§ DIRECTIONS FOR THIS TASK:
In this exercise, retype exactly the lines from the start of the entries through the line bearing "- Optional security: Users", leaving every picture out.

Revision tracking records
------------------------------------------------
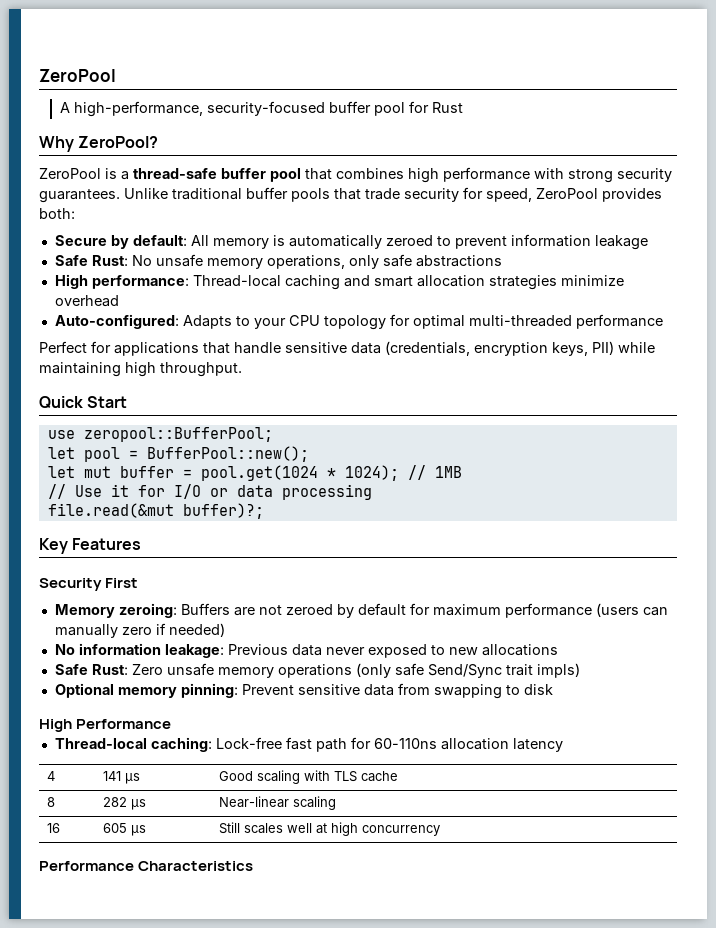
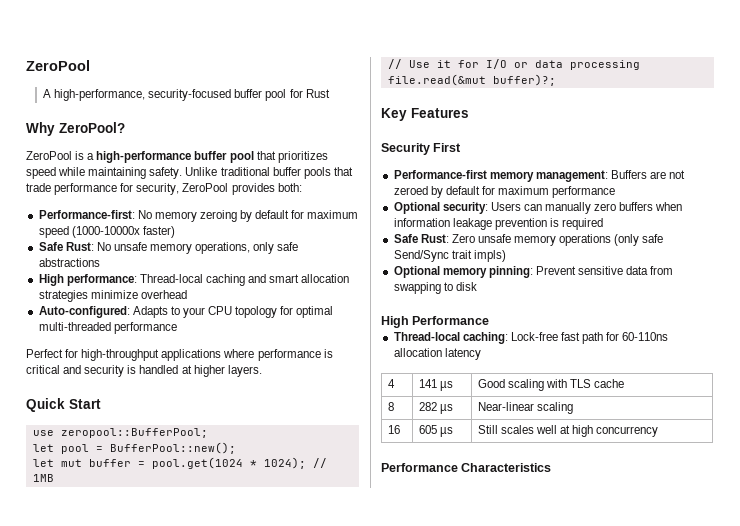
- ZeroPool is a thread-safe buffer pool that combines high performance with strong security guarantees.
+ ZeroPool is a high-performance buffer pool that prioritizes speed while maintaining safety.
- Unlike traditional buffer pools that trade security for speed, ZeroPool provides both:
+ Unlike traditional buffer pools that trade performance for security, ZeroPool provides both:
- Secure by default: All memory is automatically zeroed to prevent information leakage
+ Performance-first: No memory zeroing by default for maximum speed (1000-10000x faster)
- Perfect for applications that handle sensitive data (credentials, encryption keys, PII) while maintaining high throughput.
+ Perfect for high-throughput applications where performance is critical and security is handled at higher layers.
- Memory zeroing: Buffers are not zeroed by default for maximum performance (users can manually zero if needed)
- No information leakage: Previous data never exposed to new allocations
+ Performance-first memory management: Buffers are not zeroed by default for maximum performance
+ Optional security: Users can manually zero buffers when information leakage prevention is required

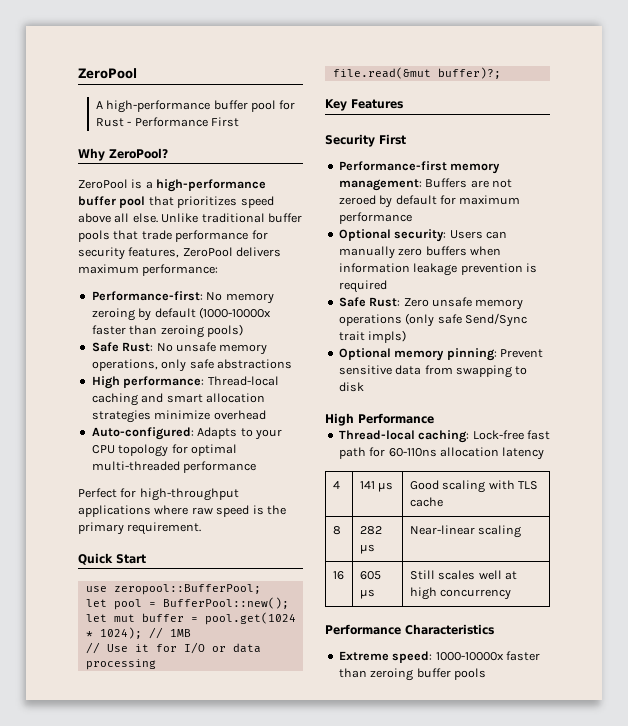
- A high-performance, security-focused buffer pool for Rust
+ A high-performance buffer pool for Rust - Performance First
- ZeroPool is a high-performance buffer pool that prioritizes speed while maintaining safety.
+ ZeroPool is a high-performance buffer pool that prioritizes speed above all else.
- Unlike traditional buffer pools that trade performance for security, ZeroPool provides both:
+ Unlike traditional buffer pools that trade performance for security features, ZeroPool delivers maximum performance:
- Performance-first: No memory zeroing by default for maximum speed (1000-10000x faster)
+ Performance-first: No memory zeroing by default (1000-10000x faster than zeroing pools)
- Perfect for high-throughput applications where performance is critical and security is handled at higher layers.
+ Perfect for high-throughput applications where raw speed is the primary requirement.
+ Extreme speed: 1000-10000x faster than zeroing buffer pools

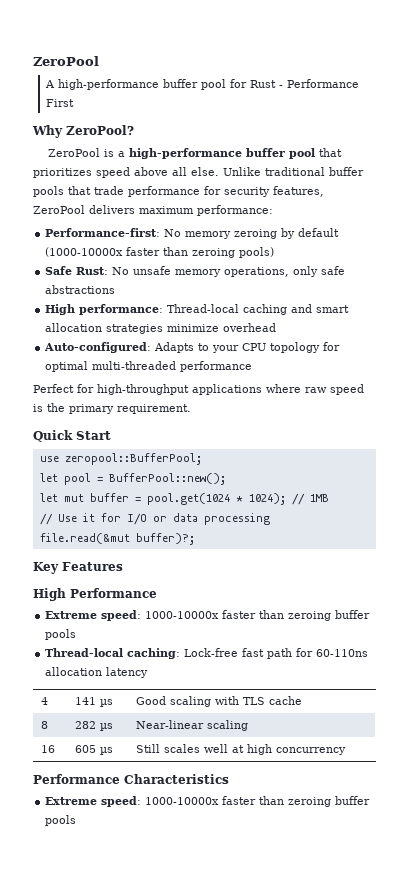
- Security First
- Performance-first memory management: Buffers are not zeroed by default for maximum performance
- Optional security: Users can manually zero buffers when information leakage prevention is required
- Safe Rust: Zero unsafe memory operations (only safe Send/Sync trait impls)
- Optional memory pinning: Prevent sensitive data from swapping to disk
  High Performance
+ Extreme speed: 1000-10000x faster than zeroing buffer pools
------------------------------------------------
§ EXERCISE SOLUTION:
- ZeroPool is a thread-safe buffer pool that combines high performance with strong security guarantees.
+ ZeroPool is a high-performance buffer pool that prioritizes speed while maintaining safety.
- Unlike traditional buffer pools that trade security for speed, ZeroPool provides both:
+ Unlike traditional buffer pools that trade performance for security, ZeroPool provides both:
- Secure by default: All memory is automatically zeroed to prevent information leakage
+ Performance-first: No memory zeroing by default for maximum speed (1000-10000x faster)
- Perfect for applications that handle sensitive data (credentials, encryption keys, PII) while maintaining high throughput.
+ Perfect for high-throughput applications where performance is critical and security is handled at higher layers.
- Memory zeroing: Buffers are not zeroed by default for maximum performance (users can manually zero if needed)
- No information leakage: Previous data never exposed to new allocations
+ Performance-first memory management: Buffers are not zeroed by default for maximum performance
+ Optional security: Users can manually zero buffers when information leakage prevention is required

- A high-performance, security-focused buffer pool for Rust
+ A high-performance buffer pool for Rust - Performance First
- ZeroPool is a high-performance buffer pool that prioritizes speed while maintaining safety.
+ ZeroPool is a high-performance buffer pool that prioritizes speed above all else.
- Unlike traditional buffer pools that trade performance for security, ZeroPool provides both:
+ Unlike traditional buffer pools that trade performance for security features, ZeroPool delivers maximum performance:
- Performance-first: No memory zeroing by default for maximum speed (1000-10000x faster)
+ Performance-first: No memory zeroing by default (1000-10000x faster than zeroing pools)
- Perfect for high-throughput applications where performance is critical and security is handled at higher layers.
+ Perfect for high-throughput applications where raw speed is the primary requirement.
+ Extreme speed: 1000-10000x faster than zeroing buffer pools

- Security First
- Performance-first memory management: Buffers are not zeroed by default for maximum performance
- Optional security: Users can manually zero buffers when information leakage prevention is required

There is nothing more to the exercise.